Today the No. 1 and No. 2 autos sold in the U.S. are not compact cars; it's a Ford truck and Chevy truck, because when people are buying an auto, the No. 1 thought in their head is, "What might I need this car for in my life?" and that life might require an SUV or a truck at one time or another, leading to less-than-optimal car-buying decisions, Templeton said at the Exponential Finance conference.

What Google and Uber and others can potentially do with self-driving cars is a shift in that psychology to "What do I need the car to do today?" And only today. You don't need to own it. You get the car or truck you need when you need it, Templeton explained.

This has ramifications for industries beyond the obvious ones: auto insurance, auto financing and energy.
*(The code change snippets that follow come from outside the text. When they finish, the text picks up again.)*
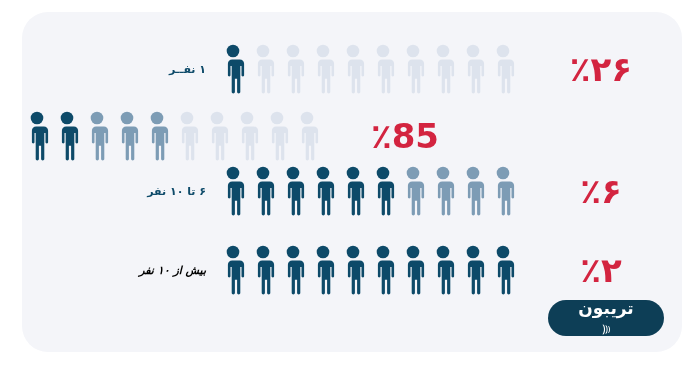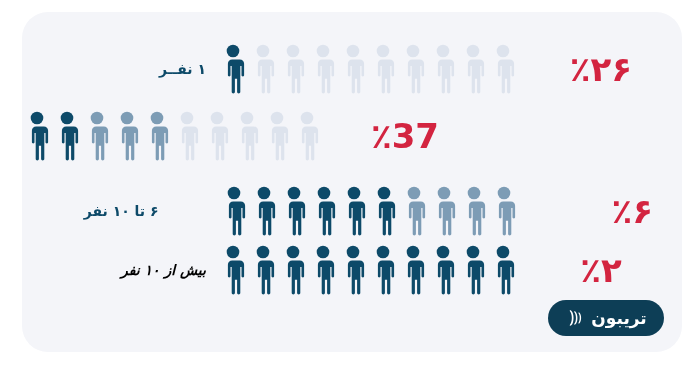--- a/index.html
+++ b/index.html
@@ -49,33 +49,33 @@
     position: absolute;
     left: 0;
     width: 660px;
     height: 62px;
     display: flex;
     flex-direction: row;
     align-items: center;
   }
   .row-0 { top: 26px; }
   .row-1 { top: 93px; }
-  .row-2 { top: 168px; gap: 48px; }
+  .row-2 { top: 148px; }
   .row-3 { top: 227px; }
 
   
   .row { direction: ltr; }
 
   .row-label {
     width: 196px;
     text-align: right;
     padding-right: 12px;
     box-sizing: border-box;
     color: #0d4a69;
-    font-size: 14px;
+    font-size: 11px;
     font-weight: bold;
     direction: rtl;
     unicode-bidi: embed;
     white-space: nowrap;
     letter-spacing: 0px;
   }
 
   .icon-strip {
     width: 300px;
     display: flex;
@@ -108,21 +108,21 @@
   
   #logo-badge {
     position: absolute;
     right: 18px;
     bottom: 16px;
     width: 116px;
     height: 36px;
     background: #0d3e56;
     border-radius: 18px;
     display: flex;
-    flex-direction: row;
+    flex-direction: column;
     align-items: center;
     justify-content: center;
     gap: 6px;
     direction: rtl;
   }
   #logo-text {
     color: #ffffff;
     font-size: 17px;
     font-weight: bold;
     direction: rtl;
@@ -225,21 +225,21 @@
             </svg>
             <svg class="person" viewBox="0 0 30 54">
               <circle cx="15" cy="9" r="6.3" fill="#dde3ed"></circle>
               <path d="M8.2 17.6 h13.6 c2.6 0 4.3 1.8 4.3 4.2 v11.4 c0 1.5 -2.6 1.6 -2.6 0.1 v-9.3 h-1.2 v26.1 c0 1.9 -3.2 1.9 -3.2 0 v-13.4 h-2.2 v13.4 c0 1.9 -3.2 1.9 -3.2 0 v-26.1 h-1.2 v9.3 c0 1.5 -2.6 1.4 -2.6 -0.1 v-11.4 c0 -2.4 1.7 -4.2 4.3 -4.2 z" fill="#dde3ed"></path>
             </svg>
             <svg class="person" viewBox="0 0 30 54">
               <circle cx="15" cy="9" r="6.3" fill="#dde3ed"></circle>
               <path d="M8.2 17.6 h13.6 c2.6 0 4.3 1.8 4.3 4.2 v11.4 c0 1.5 -2.6 1.6 -2.6 0.1 v-9.3 h-1.2 v26.1 c0 1.9 -3.2 1.9 -3.2 0 v-13.4 h-2.2 v13.4 c0 1.9 -3.2 1.9 -3.2 0 v-26.1 h-1.2 v9.3 c0 1.5 -2.6 1.4 -2.6 -0.1 v-11.4 c0 -2.4 1.7 -4.2 4.3 -4.2 z" fill="#dde3ed"></path>
             </svg>
           </div>
-          <div class="row-pct" style="color: rgb(211, 36, 64);">٪37</div>
+          <div class="row-pct" style="color: rgb(211, 36, 64);">٪85</div>
         </div>
         <div class="row row-2">
           <div class="row-label" style="color: rgb(13, 74, 105);">۶ تا ۱۰ نفر</div>
           <div class="icon-strip">
             <svg class="person" viewBox="0 0 30 54">
               <circle cx="15" cy="9" r="6.3" fill="#0d4a69"></circle>
               <path d="M8.2 17.6 h13.6 c2.6 0 4.3 1.8 4.3 4.2 v11.4 c0 1.5 -2.6 1.6 -2.6 0.1 v-9.3 h-1.2 v26.1 c0 1.9 -3.2 1.9 -3.2 0 v-13.4 h-2.2 v13.4 c0 1.9 -3.2 1.9 -3.2 0 v-26.1 h-1.2 v9.3 c0 1.5 -2.6 1.4 -2.6 -0.1 v-11.4 c0 -2.4 1.7 -4.2 4.3 -4.2 z" fill="#0d4a69"></path>
             </svg>
             <svg class="person" viewBox="0 0 30 54">
               <circle cx="15" cy="9" r="6.3" fill="#0d4a69"></circle>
Real estate, for one, because there are no more parking lots needed as individuals are no longer parking their own cars and the self-driving cars are cycling from customer to customer. Instead of parking lots, there could be more parks—or even more likely, more luxury condo buildings.

The health-care industry is also affected due to the lack of accidents, while the retail sector and food and grocery industries are upended industries due to on-demand self-driving car deliveries— already a major focus of Silicon Valley funding .

—By Andrew Wood, special to CNBC.com

CORRECTION: The California Labor Commission's ruling about an Uber driver was revealed Wednesday. The timing of the decision was misstated in an earlier version of this article.